Sneha tentou se levantar para correr, mas Anjum pegou os seus pés e a puxou, fazendo ela cair no mar. As duas começaram a jogar água uma na outra, enquanto Nivya observava elas, rindo alto do píer com as mãos e a boca todas sujas de manga.
— Se meu sari manchar por causa dessa água salgada você vai ter que comprar outro para mim!
— Eu compro, menina, compro tudo que você quiser... Nivya, tampa os olhos! — então Anjum puxou Sneha e beijou ela, passando a mão pelos cabelos que agora batiam no ombro mas tinham o mesmo cheiro de óleo de hibisco de sempre.
— Eca, nojo! — Nivya então jogou o caroço de manga que bateu bem na cabeça de Anjum.
— Ai… Nivya!
— Já falei para não dar beijo perto de mim, é nojento.

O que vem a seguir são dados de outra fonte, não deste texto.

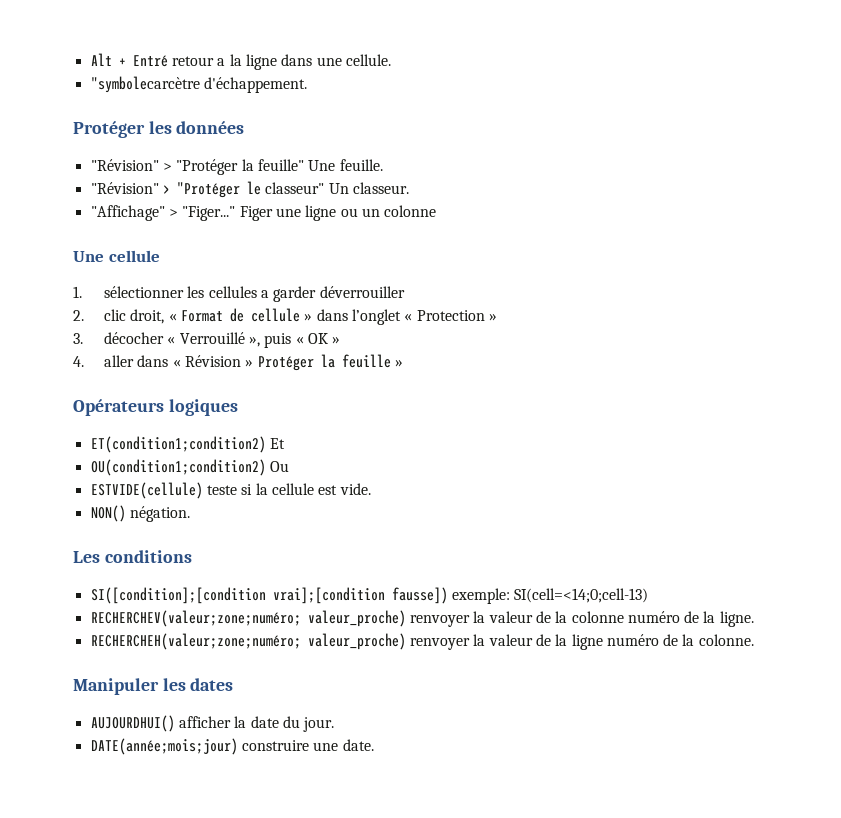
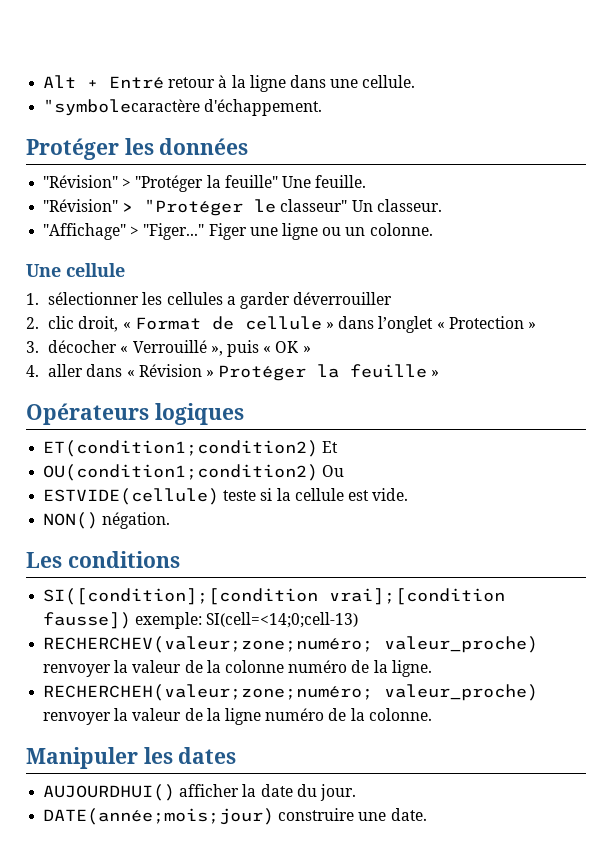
- Alt + Entré retour a la ligne dans une cellule.
+ Alt + Entré retour à la ligne dans une cellule.
- "symbolecarcètre d'échappement.
+ "symbolecaractère d'échappement.
- Figer une ligne ou un colonne
+ Figer une ligne ou un colonne.

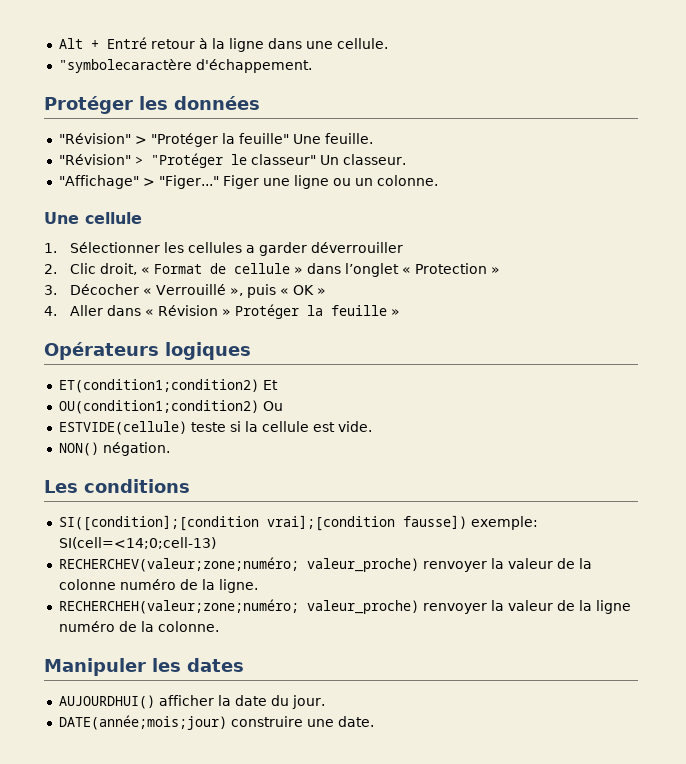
- 1. sélectionner les cellules a garder déverrouiller
+ 1. Sélectionner les cellules a garder déverrouiller
- 2. clic droit, « Format de cellule » dans l’onglet « Protection »
+ 2. Clic droit, « Format de cellule » dans l’onglet « Protection »
- 3. décocher « Verrouillé », puis « OK »
+ 3. Décocher « Verrouillé », puis « OK »
- 4. aller dans « Révision » Protéger la feuille »
+ 4. Aller dans « Révision » Protéger la feuille »

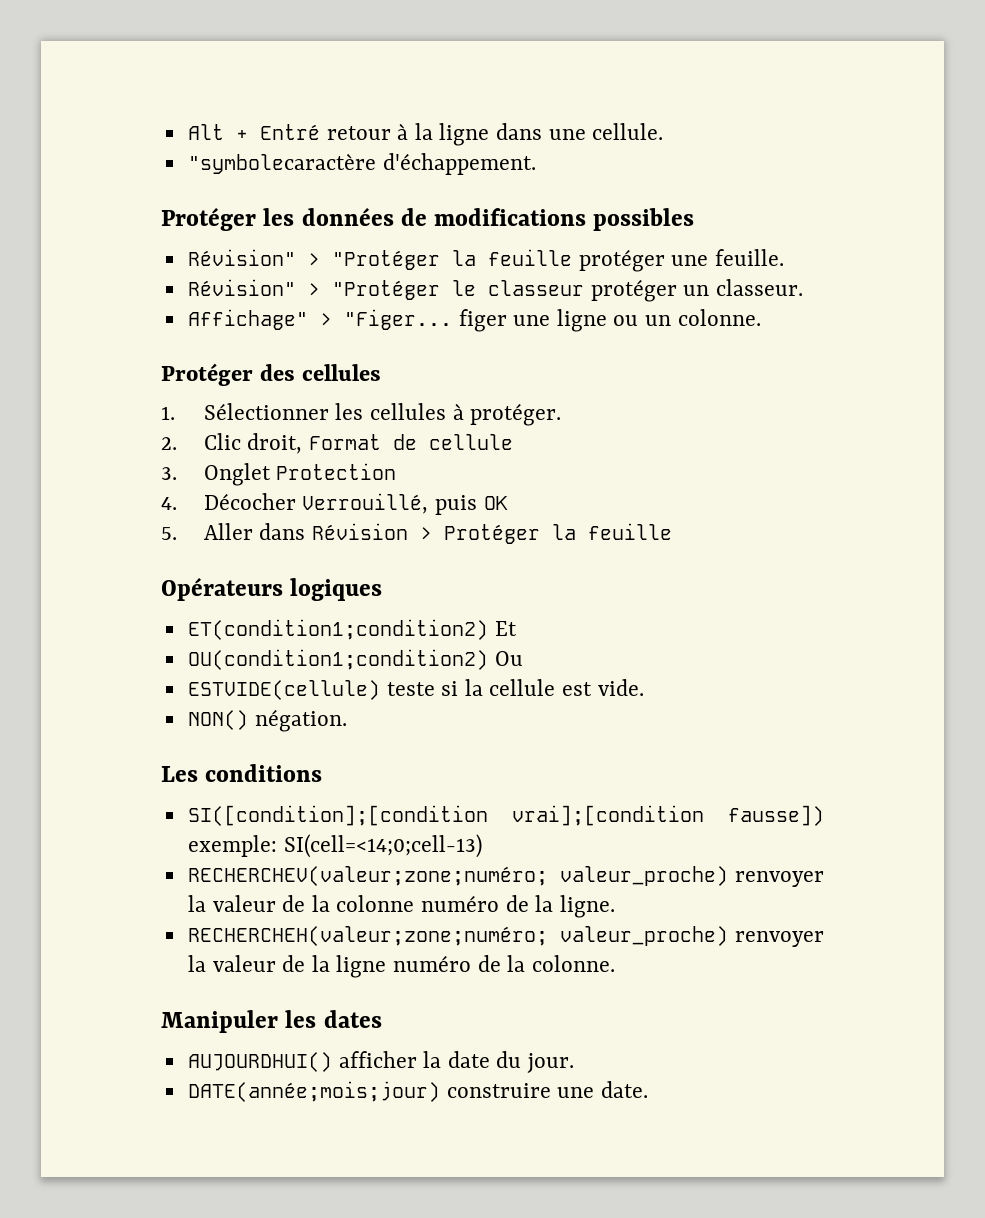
- Protéger les données
- "Révision" > "Protéger la feuille" Une feuille.
+ Protéger les données de modifications possibles
+ Révision" > "Protéger la feuille protéger une feuille.
- "Révision" > "Protéger le classeur" Un classeur.
- "Affichage" > "Figer..." Figer une ligne ou un colonne.
+ Révision" > "Protéger le classeur protéger un classeur.
+ Affichage" > "Figer... figer une ligne ou un colonne.
- Une cellule
+ Protéger des cellules
- 1. Sélectionner les cellules a garder déverrouiller
+ 1. Sélectionner les cellules à protéger.
- 2. Clic droit, « Format de cellule » dans l’onglet « Protection »
- 3. Décocher « Verrouillé », puis « OK »
- 4. Aller dans « Révision » Protéger la feuille »
+ 2. Clic droit, Format de cellule
+ 3. Onglet Protection
+ 4. Décocher Verrouillé, puis OK
+ 5. Aller dans Révision > Protéger la feuille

Anjum então foi em direção ao píer e puxou Nivya, segurando ela um pouco alto para não afogar, mas baixo o suficiente para se molhar até o pescoço. Era a vez de Sneha de rir.
E foi assim que elas viveram, naquela ilha como uma família, lutando por um mundo melhor e se esforçando uma pela outra. Anjum e Sneha viram Nivya crescer, mas continuar gulosa e com nojo de beijo, e se tornar uma ótima guerreira contra o Império…
Se a vida assim não era um grande sonho realizado, elas não sabiam o que era…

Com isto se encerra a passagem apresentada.